Senior Advisor at Defend Democracy, Lecturer at the Institute for Security Governance and former Senior Fellow at Friends of Europe.

“Hatred is the most accessible and comprehensive of all the unifying agents. Mass movements can rise and spread without belief in a god, but never without a belief in a devil.”  – Eric Hoffer, social philosopher and author of “The True Believer: Thoughts on the Nature of Mass Movements”

June is Pride Month, a time when the LGBTQIA+ (lesbian, gay, bisexual, transgender, intersex, queer/questioning, asexual) community comes together in parades, observances and other events to celebrate their community as well as the progress that has been made on equality and justice. But the scourge of disinformation and hate speech against LGBTQIA+ people rages on and can be heard on the lips of far-right national leaders and other public figures. This disinformation is not only a threat to a vulnerable population but to democracy itself.

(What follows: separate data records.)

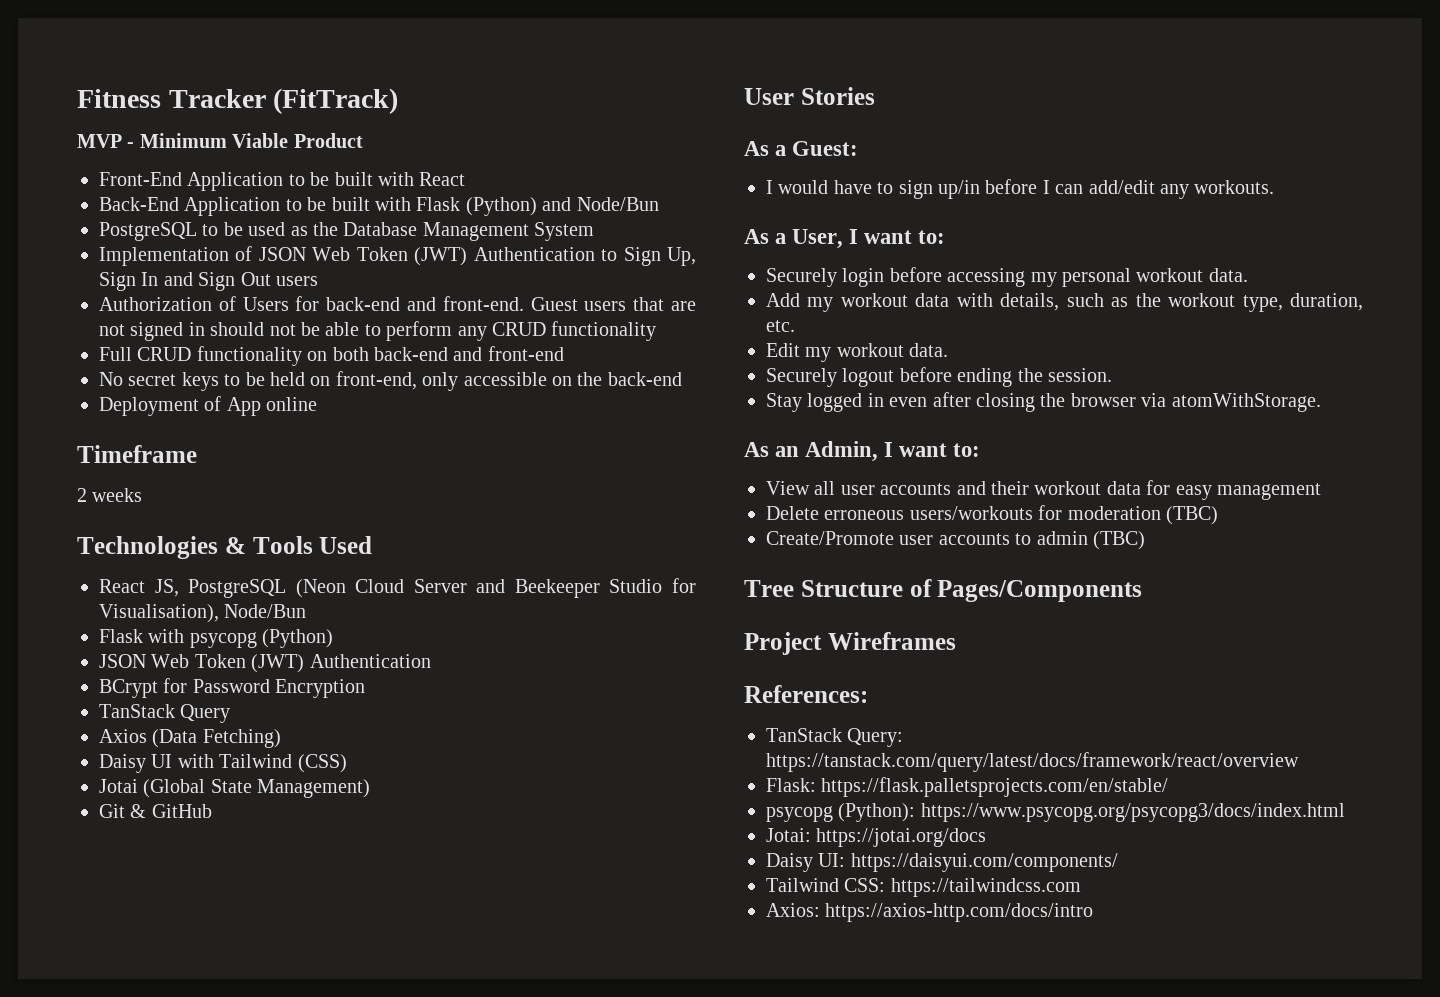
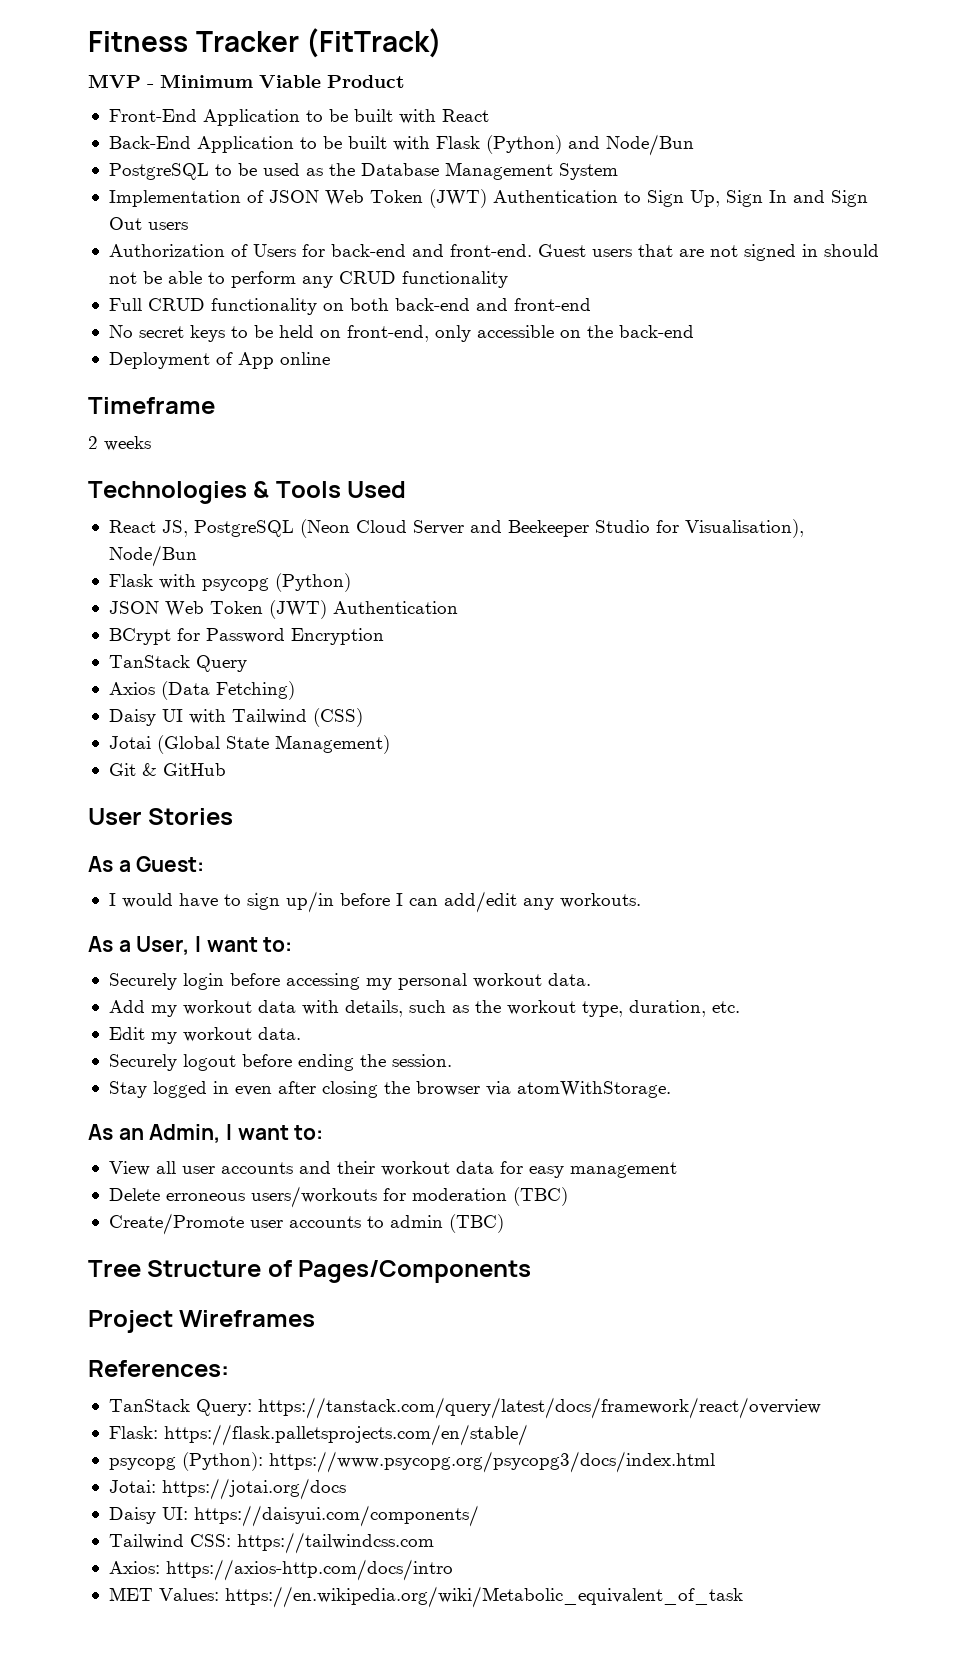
+ MET Values: https://en.wikipedia.org/wiki/Metabolic_equivalent_of_task

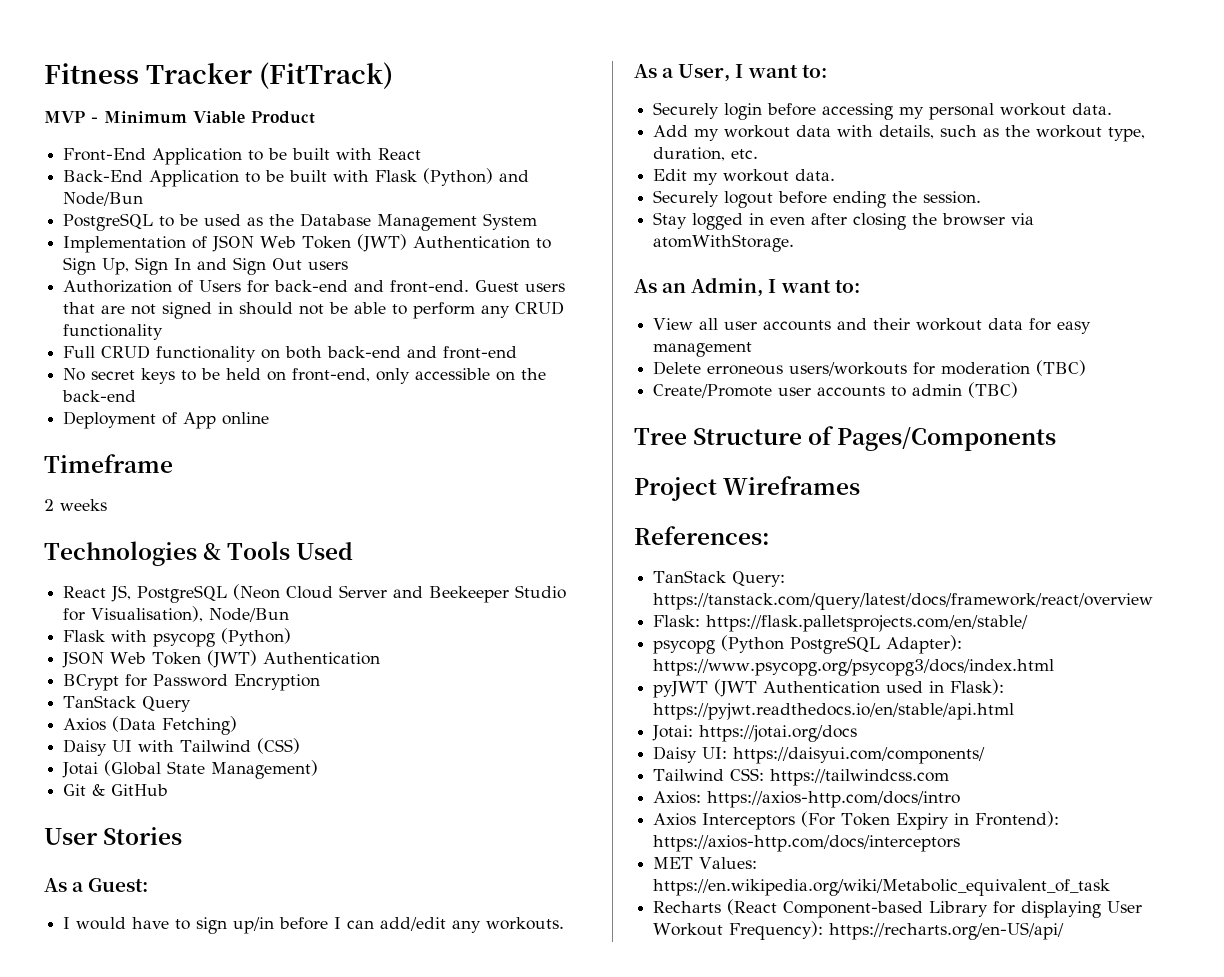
- psycopg (Python): https://www.psycopg.org/psycopg3/docs/index.html
+ psycopg (Python PostgreSQL Adapter): https://www.psycopg.org/psycopg3/docs/index.html
+ pyJWT (JWT Authentication used in Flask): https://pyjwt.readthedocs.io/en/stable/api.html
+ Axios Interceptors (For Token Expiry in Frontend): https://axios-http.com/docs/interceptors
  MET Values: https://en.wikipedia.org/wiki/Metabolic_equivalent_of_task
+ Recharts (React Component-based Library for displaying User Workout Frequency): https://recharts.org/en-US/api/

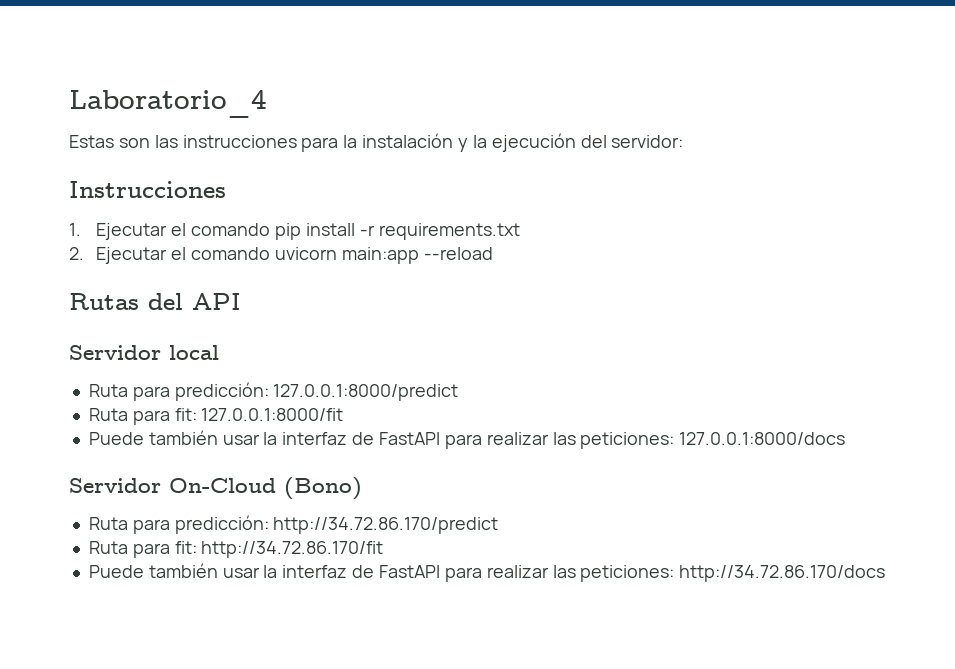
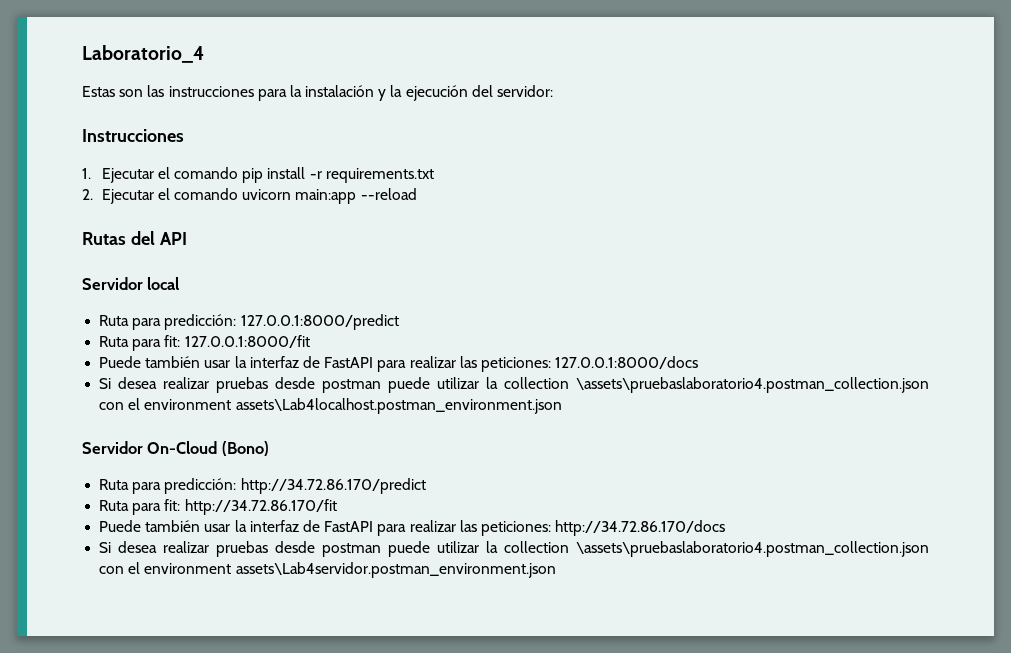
+ Si desea realizar pruebas desde postman puede utilizar la collection \assets\pruebaslaboratorio4.postman_collection.json con el environment assets\Lab4localhost.postman_environment.json
+ Si desea realizar pruebas desde postman puede utilizar la collection \assets\pruebaslaboratorio4.postman_collection.json con el environment assets\Lab4servidor.postman_environment.json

The LGBTQIA+ community is a favourite target of many far-right leaders, from Russia’s Vladimir Putin to Turkey’s Recep Tayyip Erdoğan to Hungary’s Viktor Orban and former Brazilian president Jair Bolsonaro. In the United States, France, Poland and elsewhere in the West, far-right leaders also frequently make homophobic and transphobic statements, encourage violence and pass laws to marginalise or even erase sexual and gender minorities, migrants and other vulnerable groups.

These disinformation campaigns can have real impact on the lives and well-being of LGBTQIA+ citizens. Persistent disinformation and hate speech in Europe have led to violence against LGBTQIA+ people reaching its highest point in the past decade, according to the latest annual review from the European International Lesbian, Gay, Bisexual, Trans and Intersex Association (ILGA).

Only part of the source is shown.